Determine the number of lines in the listing below where the string "image" occurs; answer with the number alone.

##### Records for processing #####

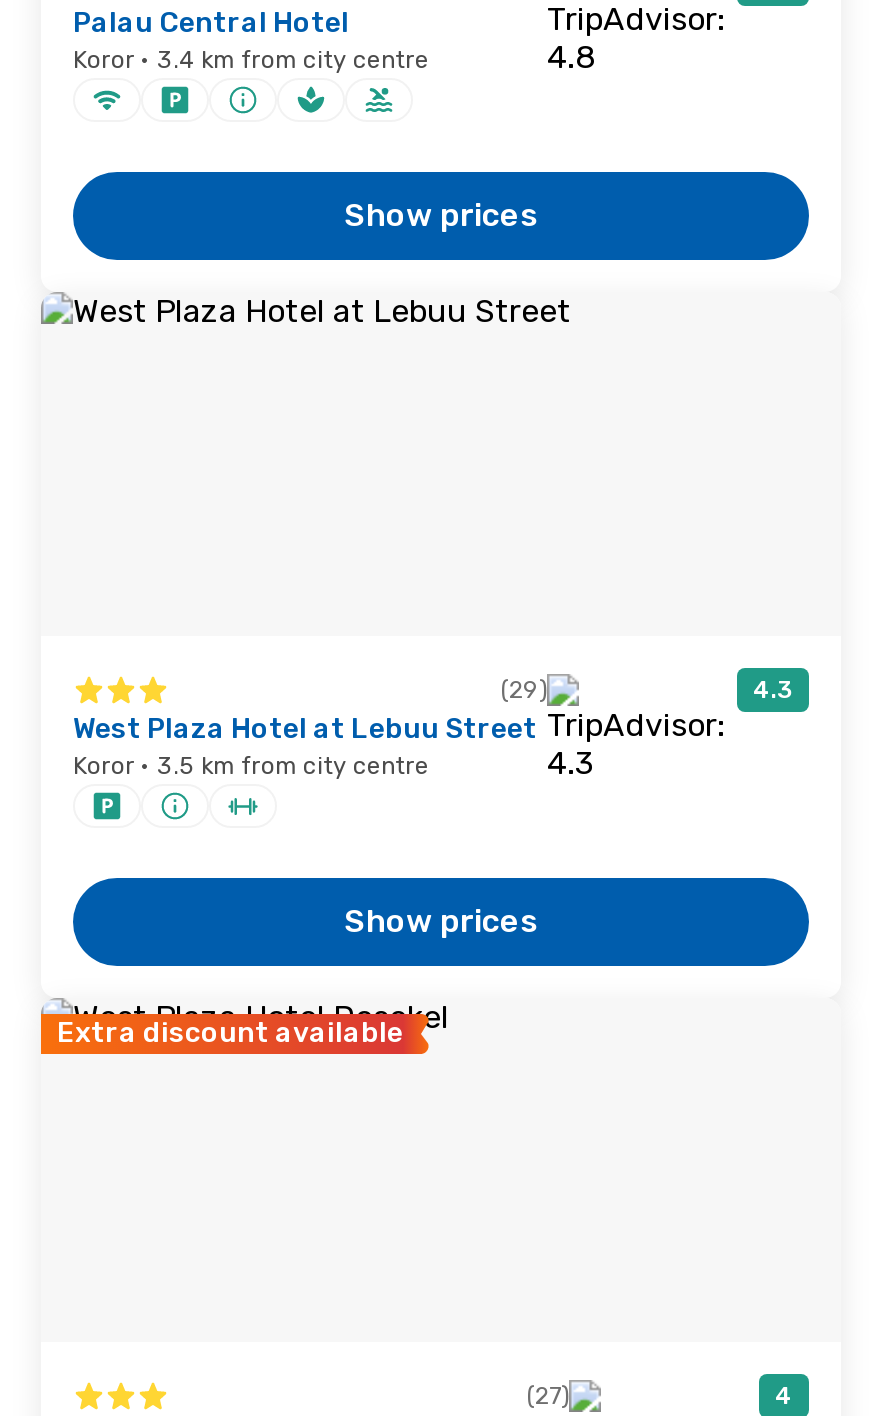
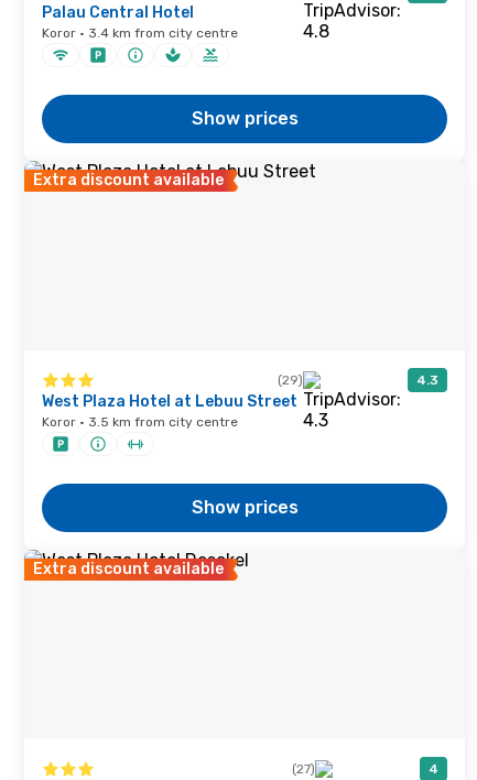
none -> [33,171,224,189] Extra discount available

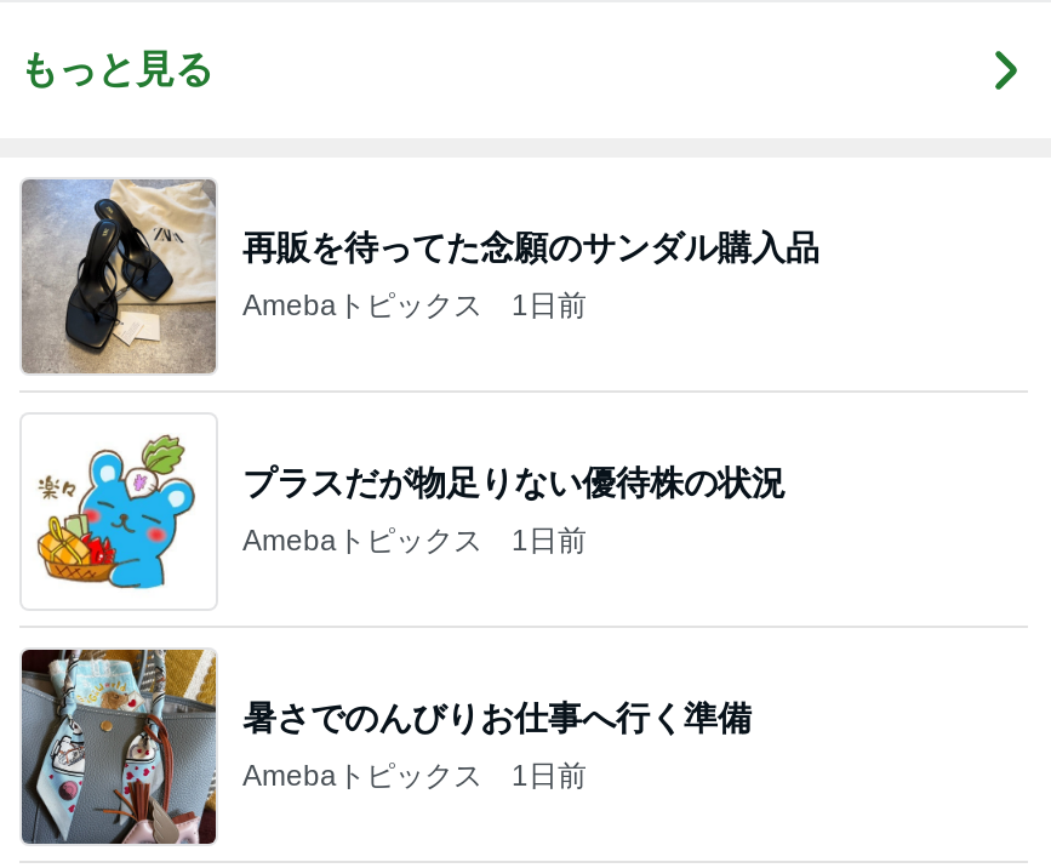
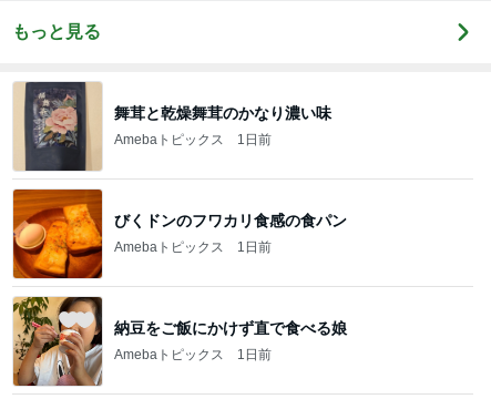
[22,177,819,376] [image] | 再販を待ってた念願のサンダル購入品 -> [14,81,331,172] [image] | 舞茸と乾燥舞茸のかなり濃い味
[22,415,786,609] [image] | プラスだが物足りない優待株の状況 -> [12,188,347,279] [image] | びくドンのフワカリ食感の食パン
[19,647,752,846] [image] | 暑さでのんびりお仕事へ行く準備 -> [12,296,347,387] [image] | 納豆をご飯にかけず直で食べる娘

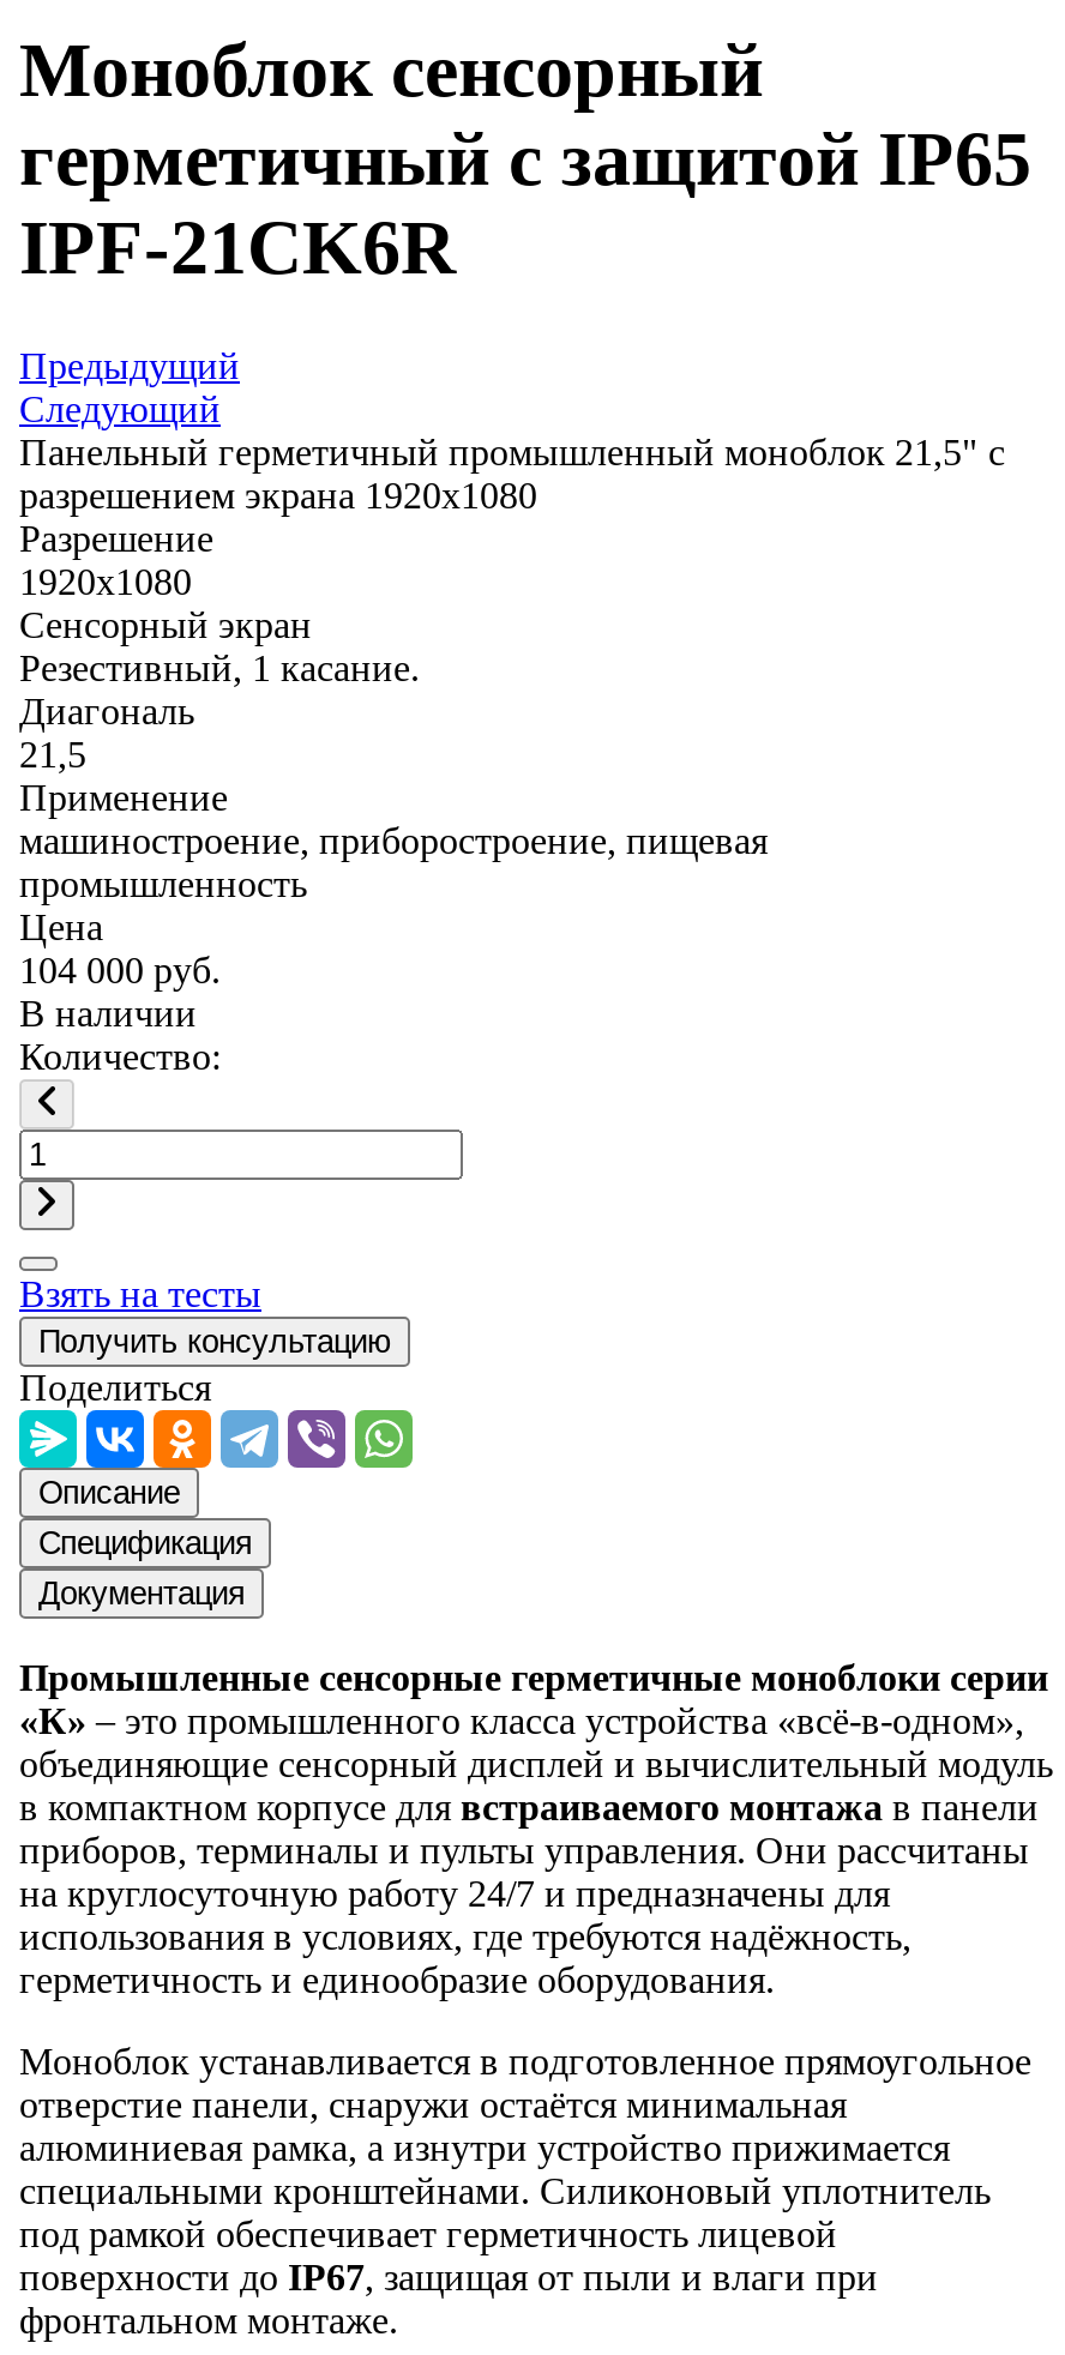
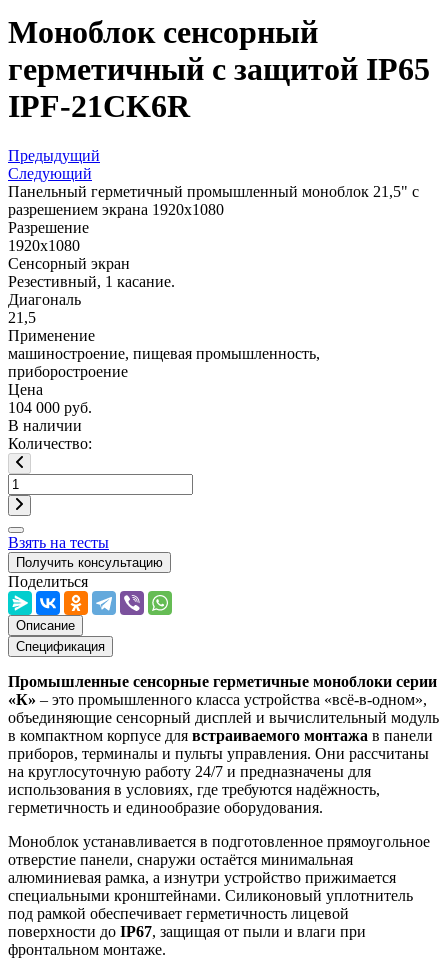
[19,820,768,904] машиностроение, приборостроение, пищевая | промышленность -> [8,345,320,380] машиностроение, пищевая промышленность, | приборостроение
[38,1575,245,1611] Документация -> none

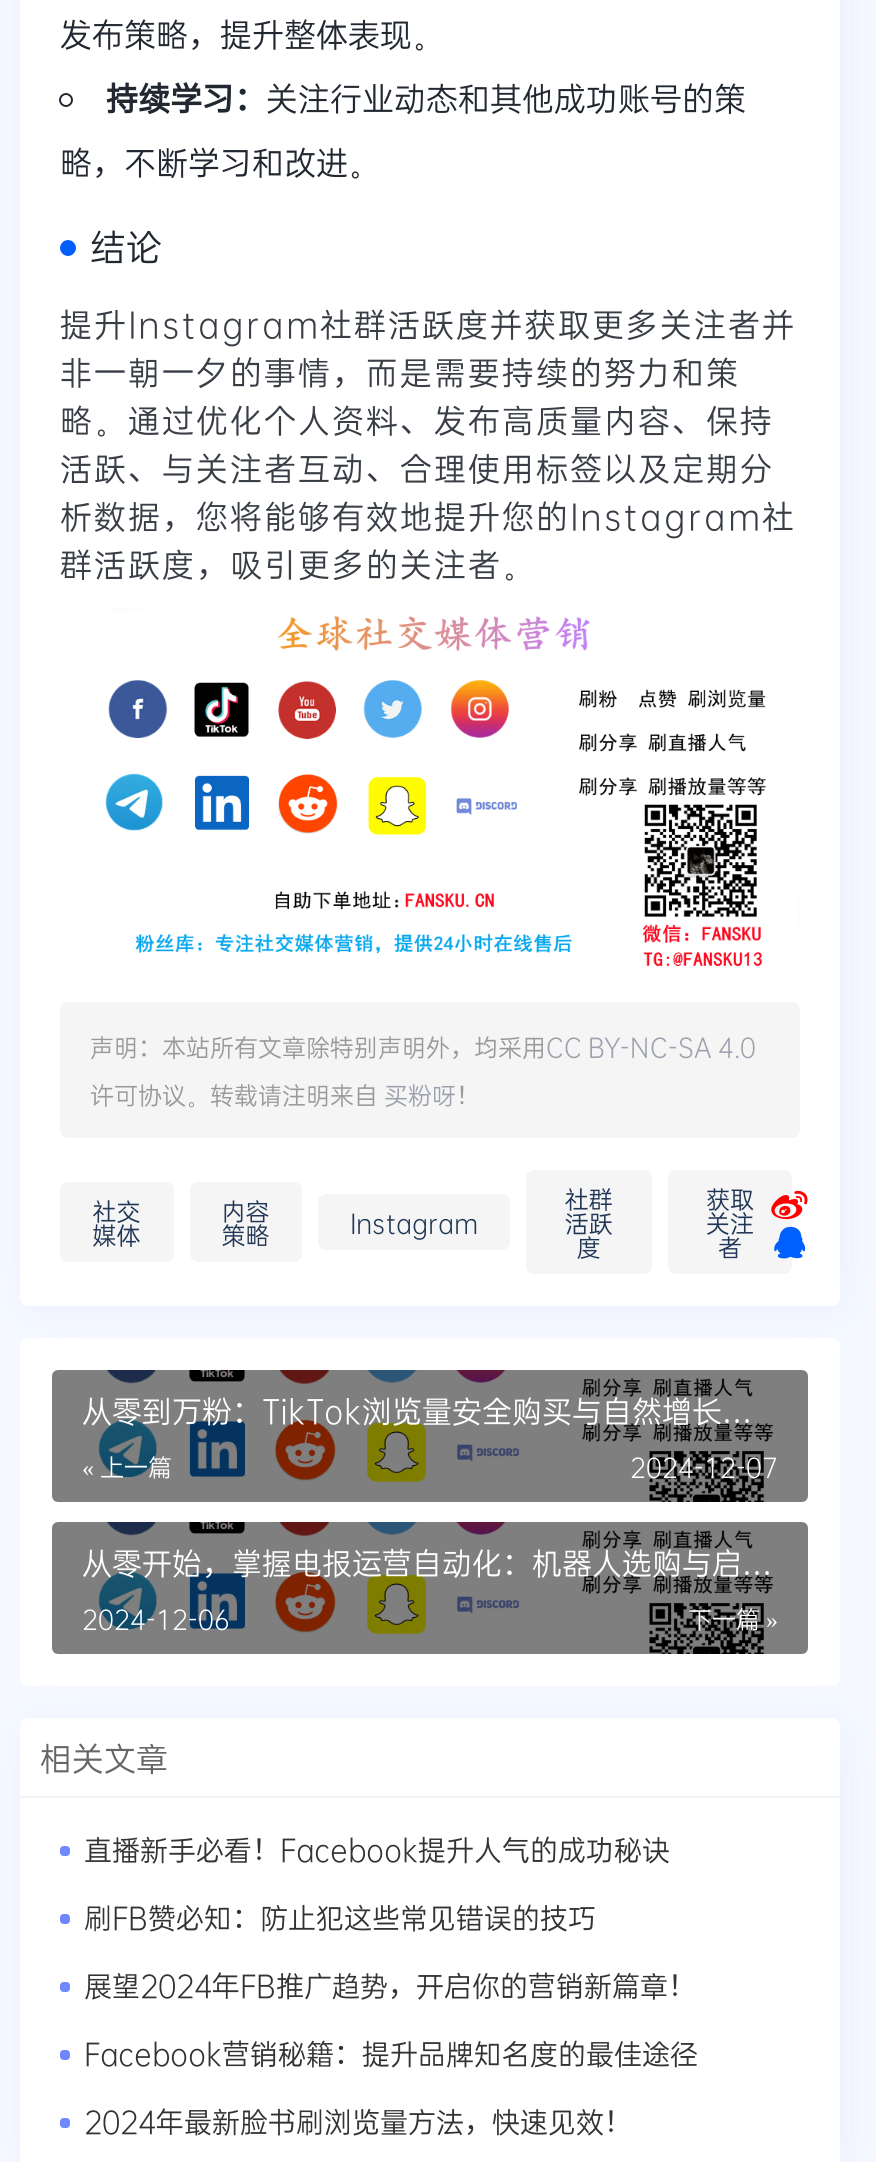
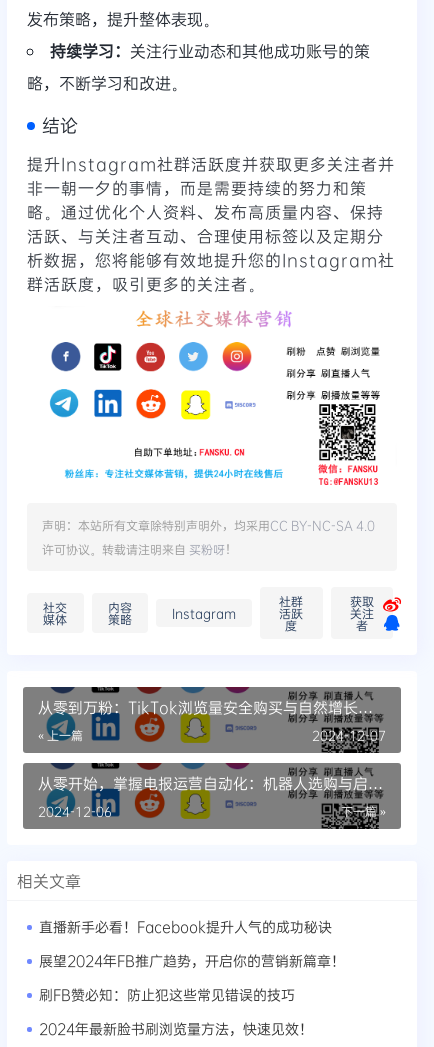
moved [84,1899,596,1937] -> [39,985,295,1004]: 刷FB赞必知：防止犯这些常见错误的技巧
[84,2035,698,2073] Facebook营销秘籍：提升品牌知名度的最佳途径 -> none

#####

§ Response to the task:
3